Dans les années 1980, la crise économique affecte ces collectivités et conduit certaines d’entre elles à déclarer faillite tandis que des milliers de membres s’en vont chercher de nouvelles opportunités dans les villes israéliennes. Le processus de privatisation et l’adoption de croyances individualistes par l’ensemble de la société israélienne affectent le moral des kibboutzniks. À l’origine, ces communautés avaient été créées dans le but d’établir un cadre permanent et institutionnalisé, capable de définir un modèle de conduite et de valeurs partagées. Or la société israélienne a commencé à adopter d’autres schémas. Le fossé entre le modèle urbain majoritaire de la société israélienne, pénétrée par la mondialisation, et le modèle collectiviste, annonce déjà le déclin des kibboutz. S’ils ont symbolisé l’esprit pionnier d’Israël, le concept original, fondé dans une large mesure sur le sacrifice de ses membres pour le bien de la collectivité, s’est essoufflé progressivement. Parallèlement, l’effondrement du bloc communiste a entraîné l’affaiblissement des croyances socialistes dans le monde entier.
Pour faire face à cette crise, certaines communautés ont dû opérer des changements majeurs, notamment dans le cadre d’un vaste programme de privatisation des services du kibboutz, comme l’éducation et les systèmes de santé qui, autrefois, étaient considérés comme intouchables. L’argent y circule et ce sont devenus des petits villages qui développent leurs propres spécialités (dattes, miel etc. ).

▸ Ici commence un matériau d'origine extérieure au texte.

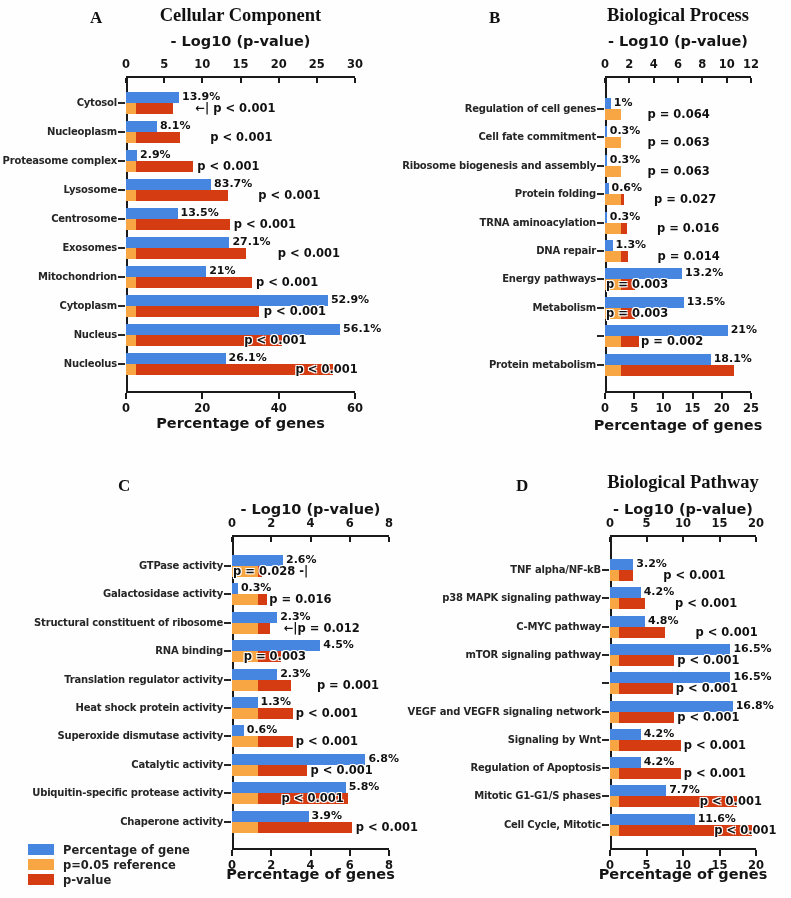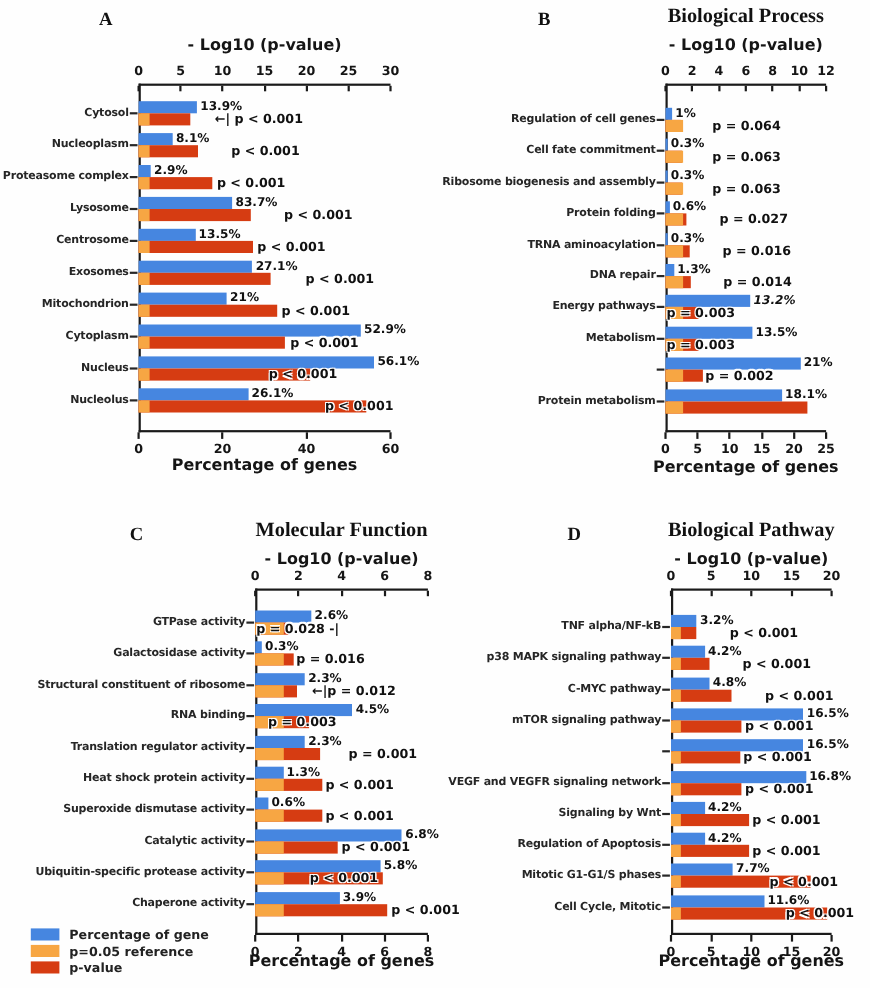--- a/index.html
+++ b/index.html
@@ -53,6 +53,7 @@
 
   <div class="panel" style="left:0;top:0">
     <div class="panel-letter" style="left: 90px; top: 8px;">A</div>
+    <div class="panel-title" style="left: 240.5px; top: 5px;">Cellular Component</div>
     <div class="axis-top-title" style="left: 240.5px; top: 33px;">- Log10 (p-value)</div>
     <div class="chart" style="left: 126px; top: 76px; width: 229px; height: 317px;">
         <div class="axline" style="left: 0px; top: 0px; width: 229px; height: 2px;"></div>

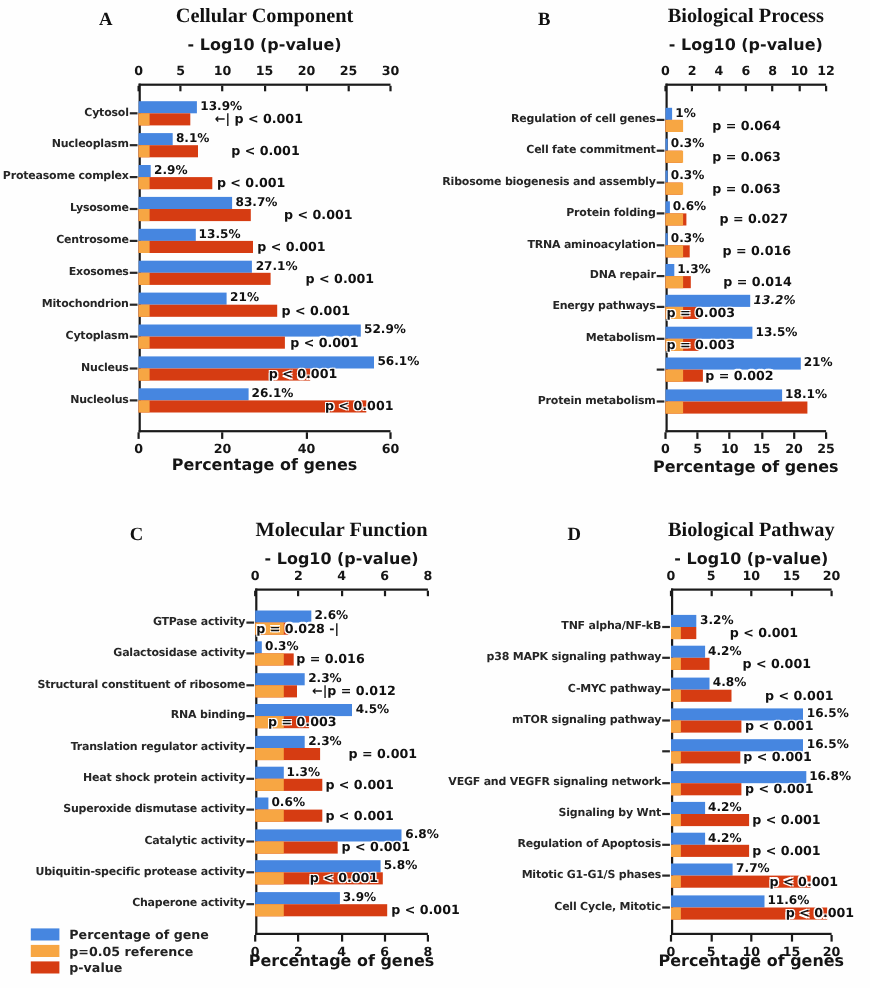--- a/index.html
+++ b/index.html
@@ -234,7 +234,7 @@
         <div class="cat" style="right: 155px; top: 203.4px;">Energy pathways</div>
         <div class="catdash" style="left: -8px; top: 202.4px;"></div>
         <div class="bar" style="left: 0px; top: 192.4px; width: 77.088px; background: rgb(70, 134, 224);"></div>
-        <div class="pctlabel" style="left: 80.088px; top: 190.4px; font-style: italic;">13.2%</div>
+        <div class="pctlabel" style="left: 80.088px; top: 190.4px;">13.2%</div>
         <div class="bar" style="left: 0px; top: 203.4px; width: 30.4167px; background: rgb(214, 60, 18);"></div>
         <div class="bar" style="left: 0px; top: 203.4px; width: 15.8167px; background: rgb(247, 166, 67);"></div>
         <div class="plabel" style="top: 201.4px; left: 1px;">p = 0.003</div>

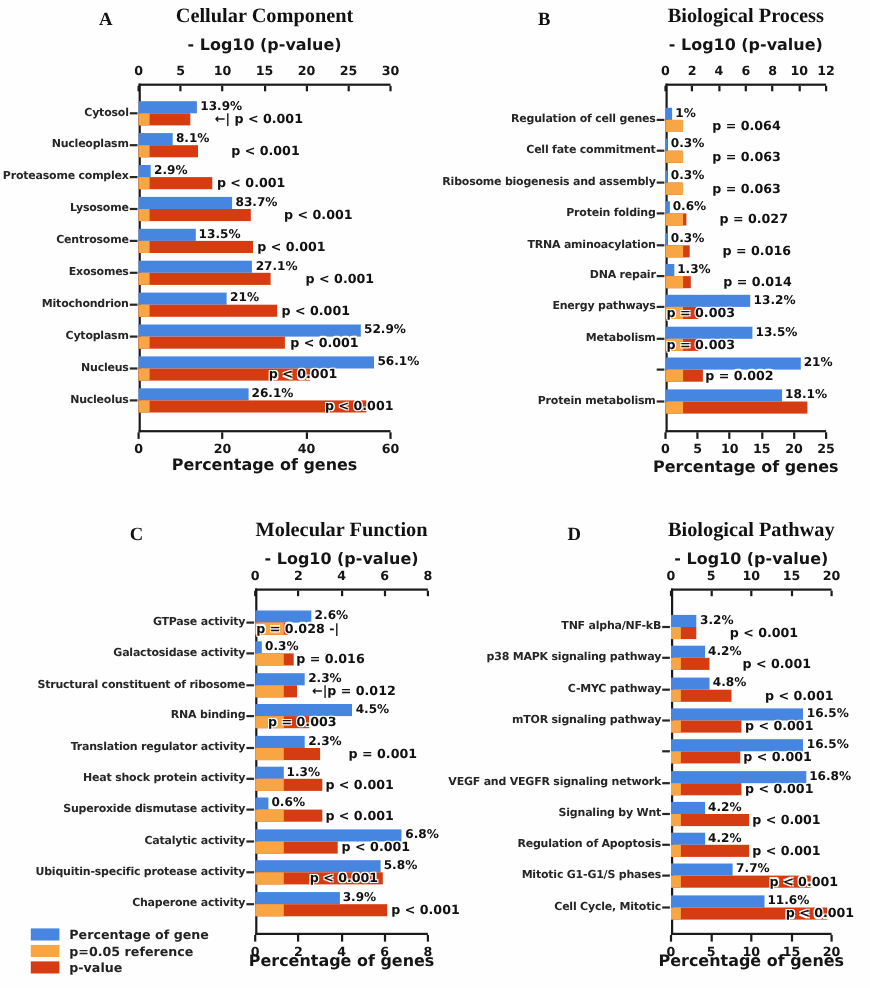--- a/index.html
+++ b/index.html
@@ -263,7 +263,6 @@
 
   <div class="panel" style="left:0;top:450px">
     <div class="panel-letter" style="left: 118px; top: 26px;">C</div>
-    <div class="panel-title" style="left: 310.5px; top: 22px;">Molecular Function</div>
     <div class="axis-top-title" style="left: 310.5px; top: 51px;">- Log10 (p-value)</div>
     <div class="chart" style="left: 232px; top: 85px; width: 157px; height: 315px;">
         <div class="axline" style="left: 0px; top: 0px; width: 157px; height: 2px;"></div>

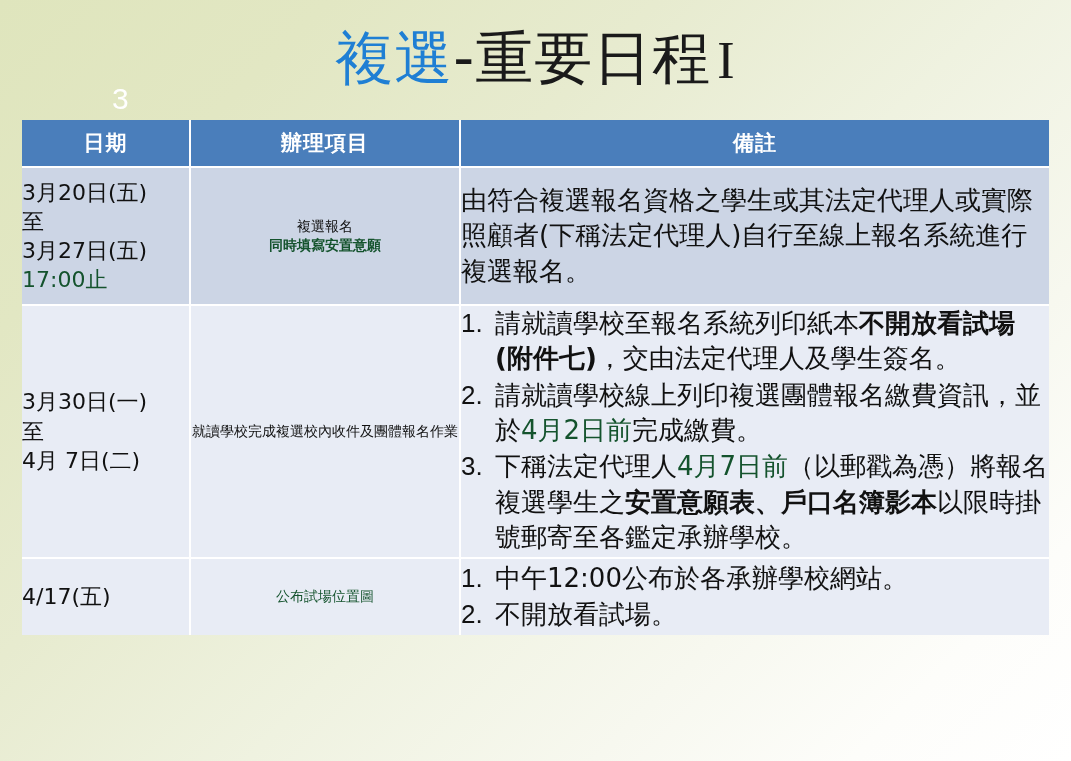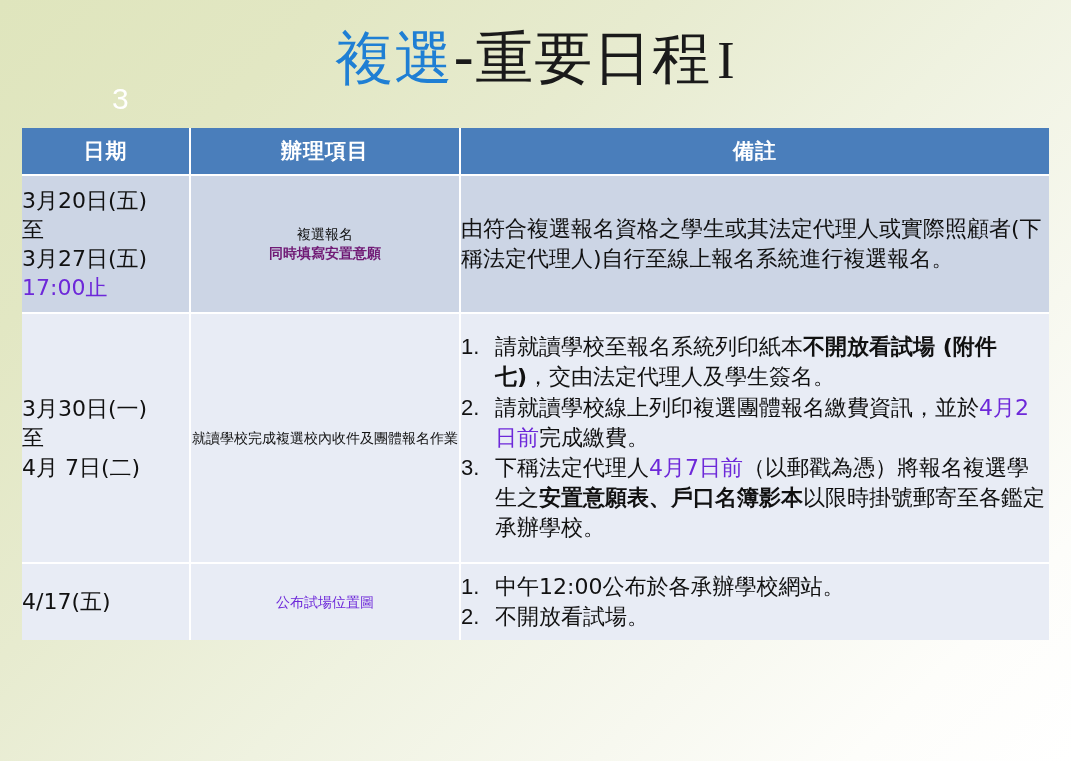--- a/index.html
+++ b/index.html
@@ -69,7 +69,7 @@
   #schedule-table {
     position: absolute;
     left: 22px;
-    top: 128px;
+    top: 120px;
     width: 1027px;
     border-collapse: separate;
     border-spacing: 0;

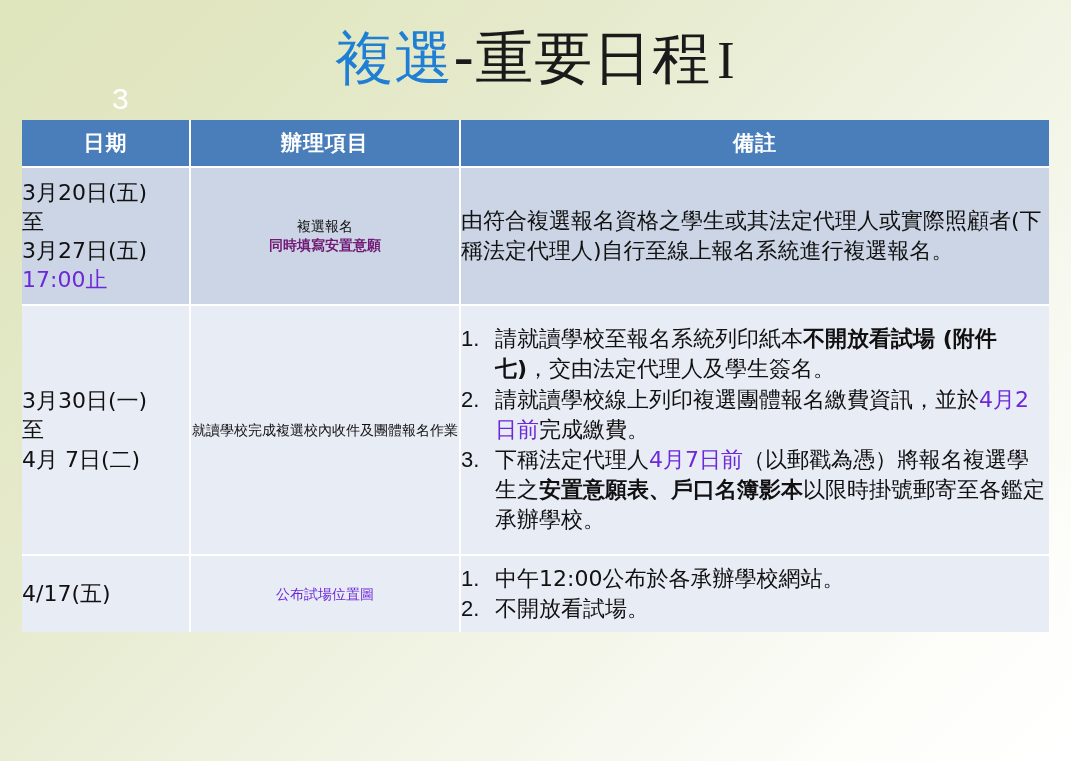--- a/index.html
+++ b/index.html
@@ -120,7 +120,7 @@
   }
   td.col-note {
     text-align: left;
-    font-size: 22px;
+    font-size: 26px;
     line-height: 1.36;
     color: #111111;
     padding: 8px 12px 8px 14px;

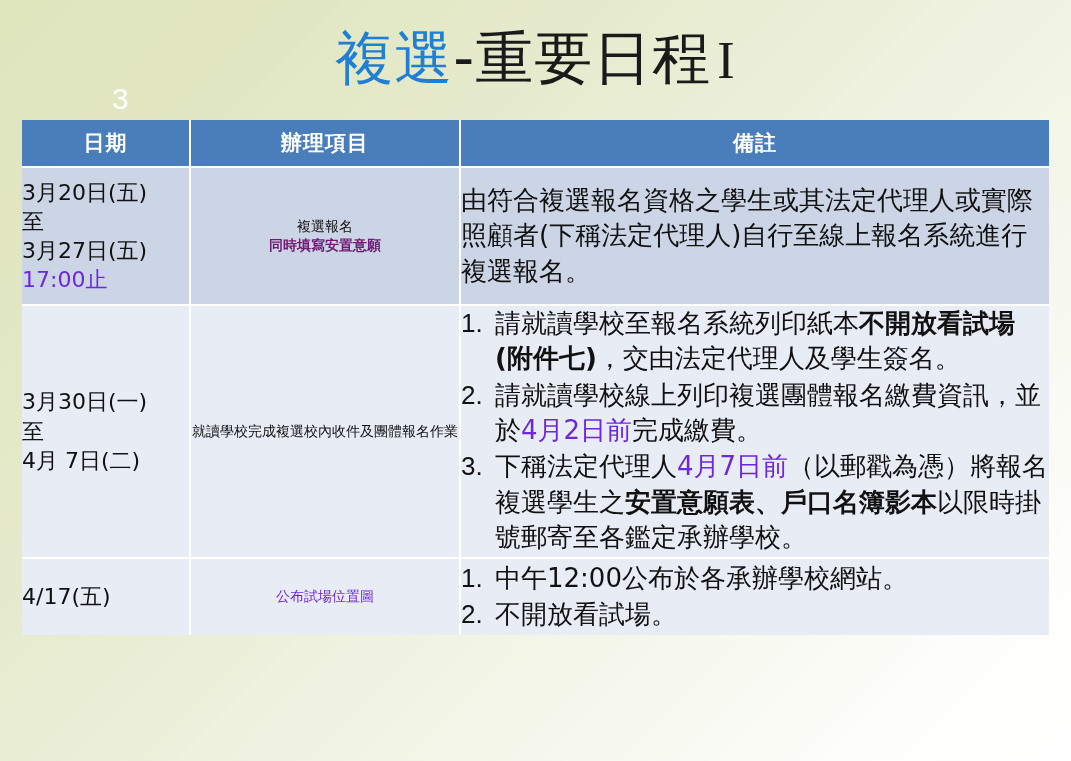--- a/index.html
+++ b/index.html
@@ -129,7 +129,7 @@
   
   .red  { color: #6d28d9; }
   .bold { font-weight: bold; }
-  .redbold { color: #701a75; font-weight: bold; }
+  .redbold { color: #14532d; font-weight: bold; }
 
   
   ol.note-list {

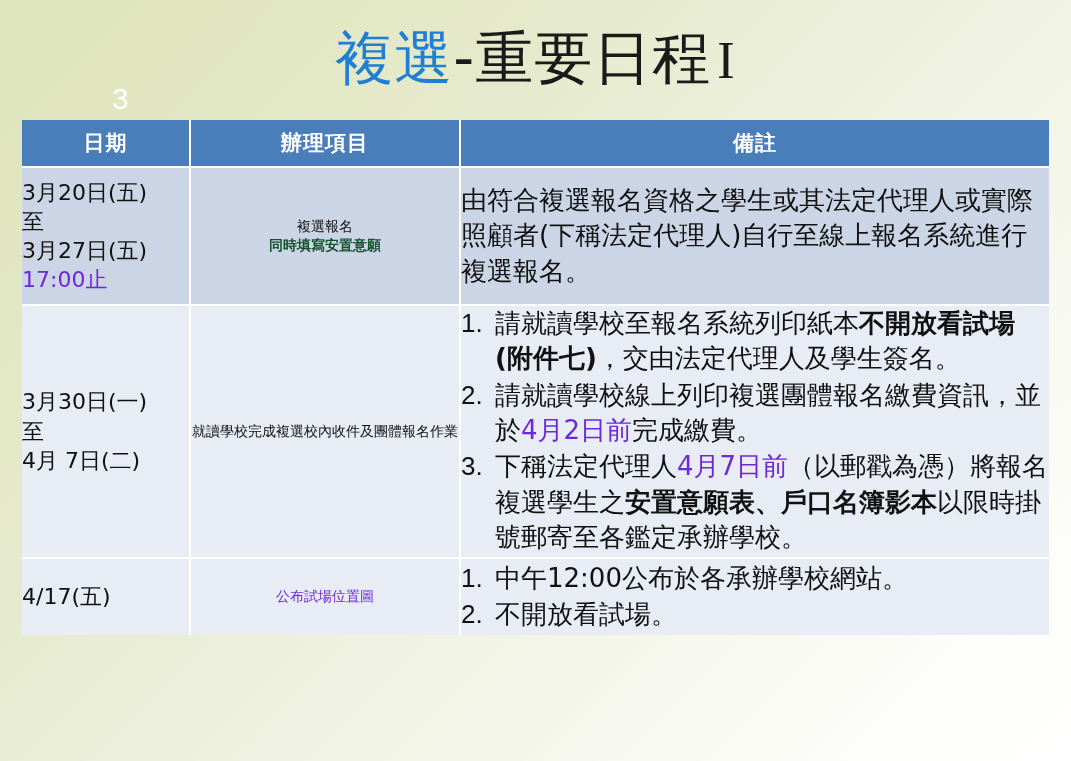--- a/index.html
+++ b/index.html
@@ -127,7 +127,7 @@
   }
 
   
-  .red  { color: #6d28d9; }
+  .red  { color: #14532d; }
   .bold { font-weight: bold; }
   .redbold { color: #14532d; font-weight: bold; }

En se libéralisant et en se mondialisant, l’économie israélienne s’est incontestablement renforcée. La libre circulation des biens et des capitaux a favorisé la croissance du jeune État. Cette mutation économique s’est accompagnée d’un changement de culture au sein de la société, laissant davantage de place aux solidarités privées. L’État a gardé toute sa place, mais en jouant sur des effets de levier (capital-risque, associations) plutôt qu’en actionnant lui-même les leviers de l’économie.
Quelles leçons tirer de ce succès technologique ?
L’exemple israélien pourrait inspirer la France à plusieurs niveaux :
- Par son action pragmatique des pouvoirs publics qui ont su intervenir en fonction du marché, en investissant dans la R&D, en développant des programmes d’incubation rigoureux, en créant des établissements de pointe ;
- Par une fiscalité volontariste en faveur des business angels et des sociétés de capital-risque ;
- Par un cercle vertueux de l’innovation avec un transfert de technologie du militaire vers le civil, le déploiement de pôles technologiques reliant universités, centres de R&D et entreprises ;
- Par le recours à une expertise internationale. Pour faire face aux crises économiques et pour les prévenir, Israël n’a pas hésité à faire appel à des techniciens de la finance à plusieurs reprises pour remettre à plat et assainir l’économie. Ainsi Milton Friedman fut le conseiller de Menachem Begin au moment où l’inflation atteignait trois chiffres dans les années 1980, tandis que quelques décennies plus tard, Stanley Fischer fut appelé à gouverner la Banque d’Israël au moment où la crise touchait durement l’économie mondiale.